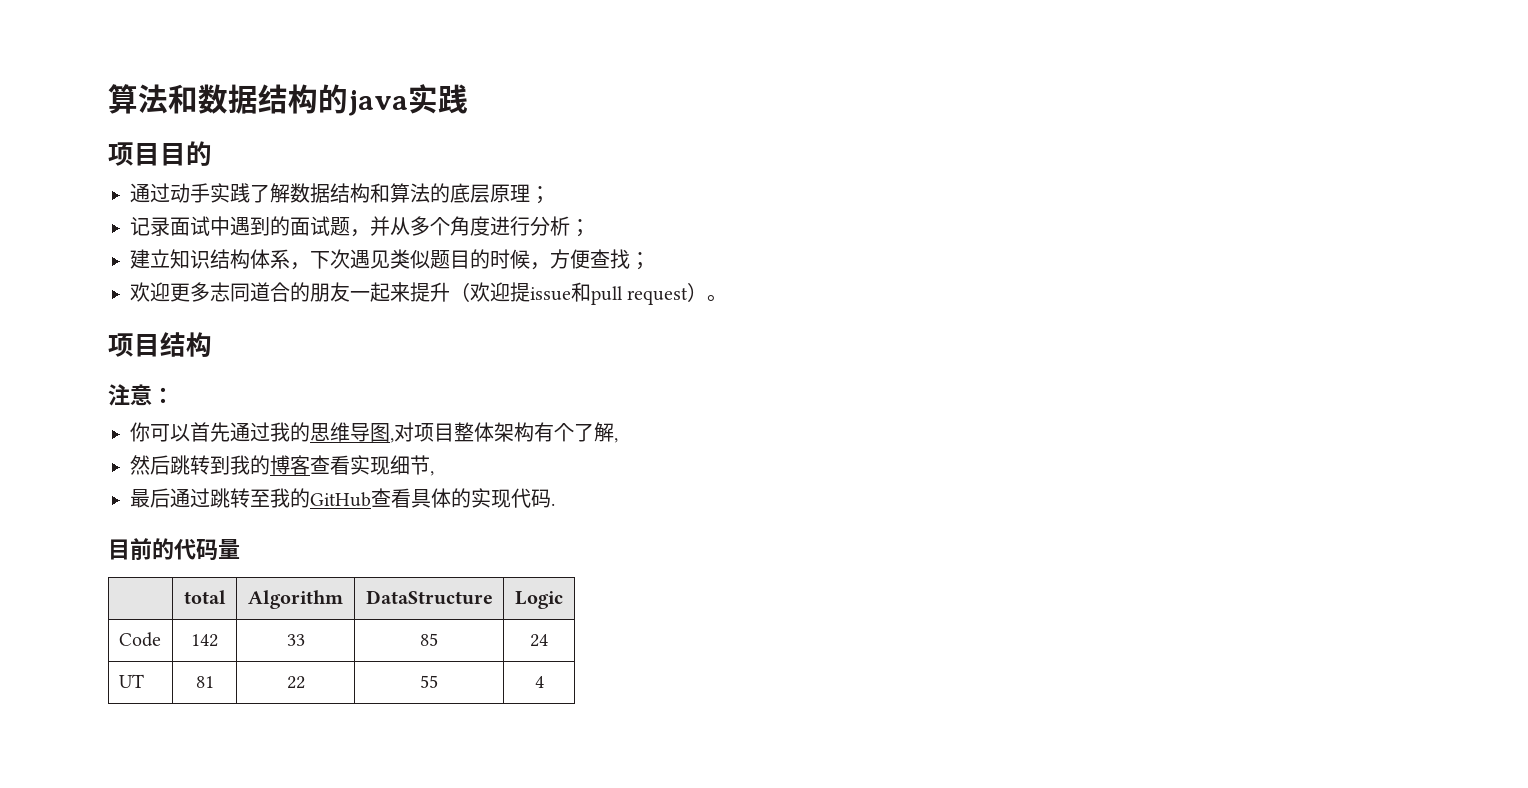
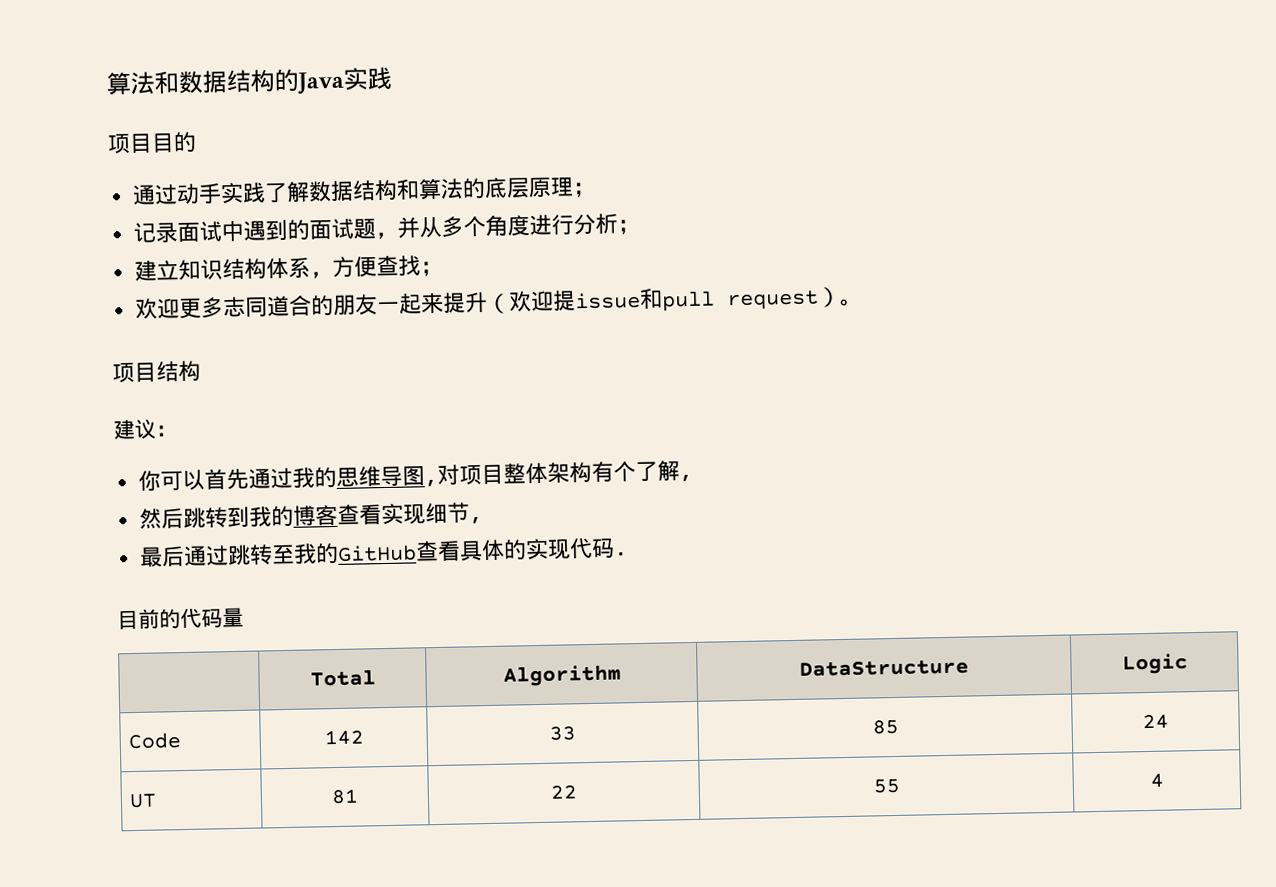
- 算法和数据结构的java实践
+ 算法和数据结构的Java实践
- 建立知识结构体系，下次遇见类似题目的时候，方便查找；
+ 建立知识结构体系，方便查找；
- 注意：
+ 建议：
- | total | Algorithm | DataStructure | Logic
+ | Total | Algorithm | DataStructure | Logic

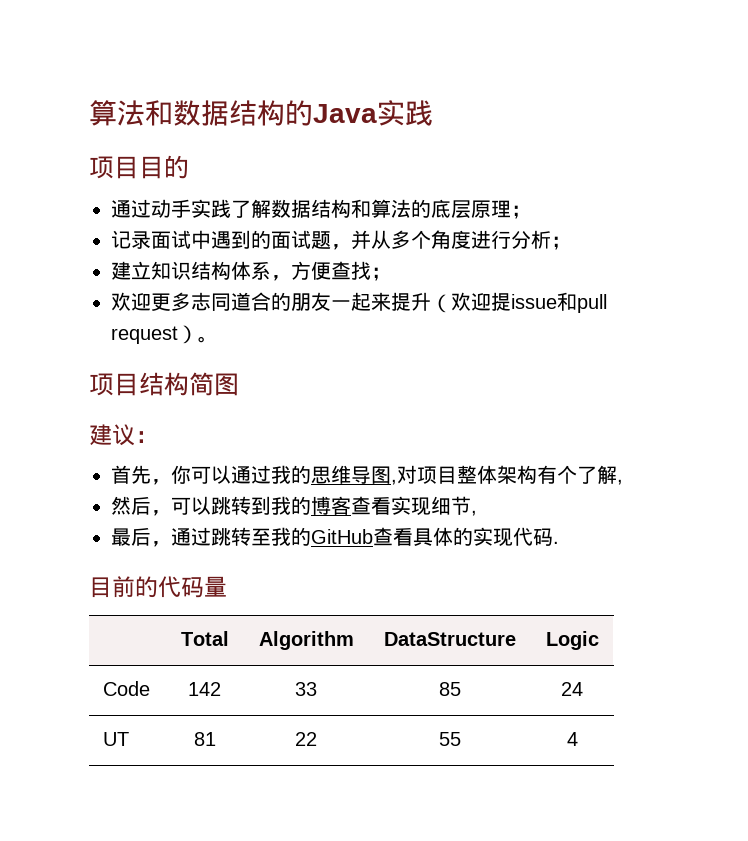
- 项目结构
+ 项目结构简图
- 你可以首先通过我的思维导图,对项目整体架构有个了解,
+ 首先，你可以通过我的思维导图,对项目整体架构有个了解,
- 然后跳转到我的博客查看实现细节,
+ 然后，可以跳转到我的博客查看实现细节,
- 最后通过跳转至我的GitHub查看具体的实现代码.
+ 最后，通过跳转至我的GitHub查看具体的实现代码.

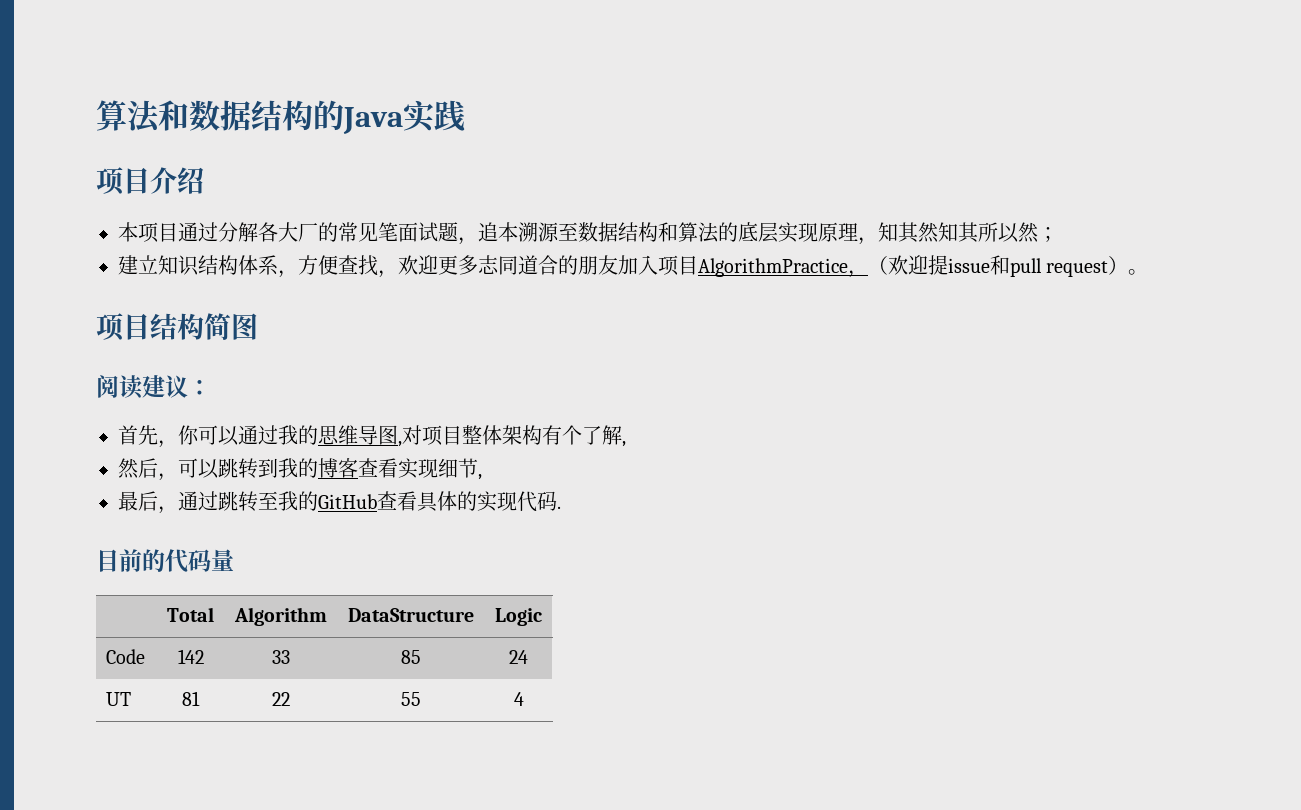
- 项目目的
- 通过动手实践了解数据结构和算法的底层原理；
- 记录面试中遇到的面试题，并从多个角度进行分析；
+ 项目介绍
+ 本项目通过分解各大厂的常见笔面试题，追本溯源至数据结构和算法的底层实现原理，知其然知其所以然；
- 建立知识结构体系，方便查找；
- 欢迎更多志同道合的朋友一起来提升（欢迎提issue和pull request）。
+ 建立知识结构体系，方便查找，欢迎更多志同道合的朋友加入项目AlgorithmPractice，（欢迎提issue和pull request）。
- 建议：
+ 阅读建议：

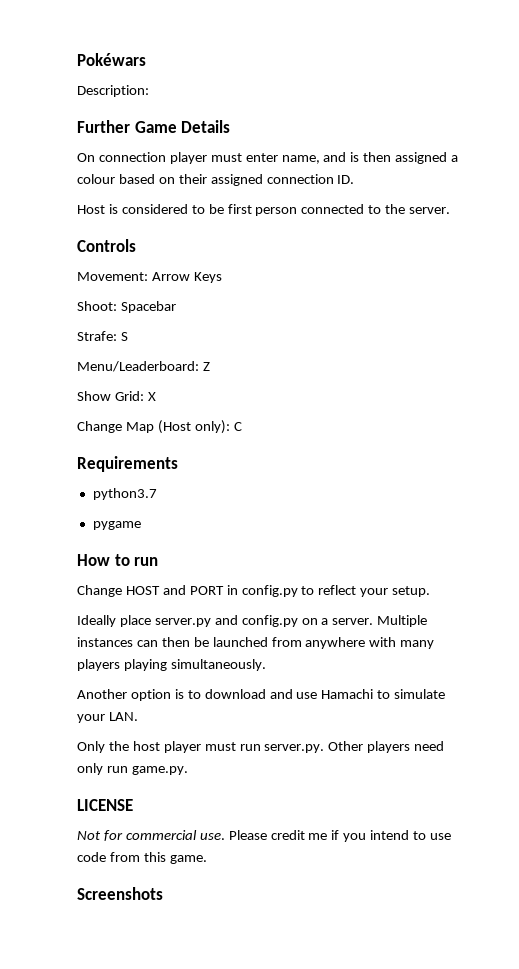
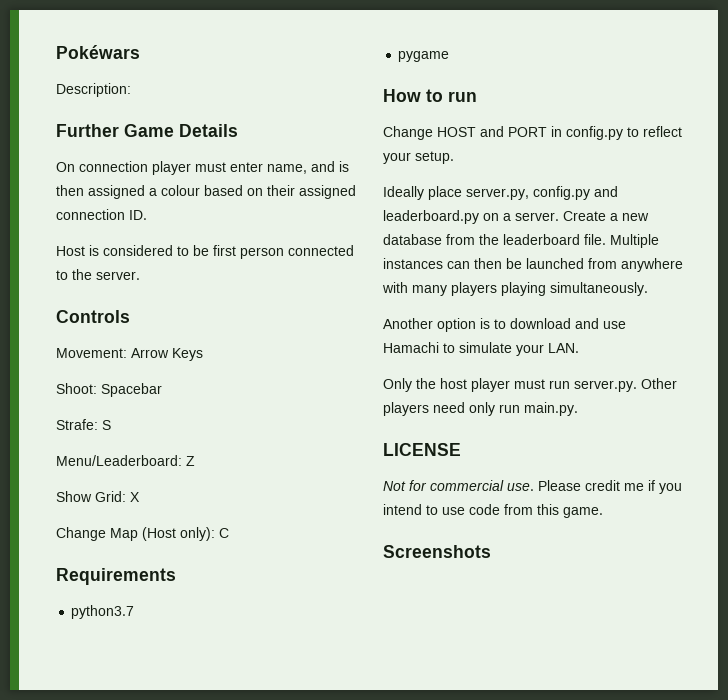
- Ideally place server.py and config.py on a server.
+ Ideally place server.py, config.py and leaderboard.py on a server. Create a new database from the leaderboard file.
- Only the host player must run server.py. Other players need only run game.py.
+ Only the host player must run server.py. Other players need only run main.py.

▬▬▬▬▬▬▬▬▬▬

## AIM OF THE EXERCISE
Write the listing out exactly, word for word, but omit the pictures.

## TASK SOLUTION
- 算法和数据结构的java实践
+ 算法和数据结构的Java实践
- 建立知识结构体系，下次遇见类似题目的时候，方便查找；
+ 建立知识结构体系，方便查找；
- 注意：
+ 建议：
- | total | Algorithm | DataStructure | Logic
+ | Total | Algorithm | DataStructure | Logic

- 项目结构
+ 项目结构简图
- 你可以首先通过我的思维导图,对项目整体架构有个了解,
+ 首先，你可以通过我的思维导图,对项目整体架构有个了解,
- 然后跳转到我的博客查看实现细节,
+ 然后，可以跳转到我的博客查看实现细节,
- 最后通过跳转至我的GitHub查看具体的实现代码.
+ 最后，通过跳转至我的GitHub查看具体的实现代码.

- 项目目的
- 通过动手实践了解数据结构和算法的底层原理；
- 记录面试中遇到的面试题，并从多个角度进行分析；
+ 项目介绍
+ 本项目通过分解各大厂的常见笔面试题，追本溯源至数据结构和算法的底层实现原理，知其然知其所以然；
- 建立知识结构体系，方便查找；
- 欢迎更多志同道合的朋友一起来提升（欢迎提issue和pull request）。
+ 建立知识结构体系，方便查找，欢迎更多志同道合的朋友加入项目AlgorithmPractice，（欢迎提issue和pull request）。
- 建议：
+ 阅读建议：

- Ideally place server.py and config.py on a server.
+ Ideally place server.py, config.py and leaderboard.py on a server. Create a new database from the leaderboard file.
- Only the host player must run server.py. Other players need only run game.py.
+ Only the host player must run server.py. Other players need only run main.py.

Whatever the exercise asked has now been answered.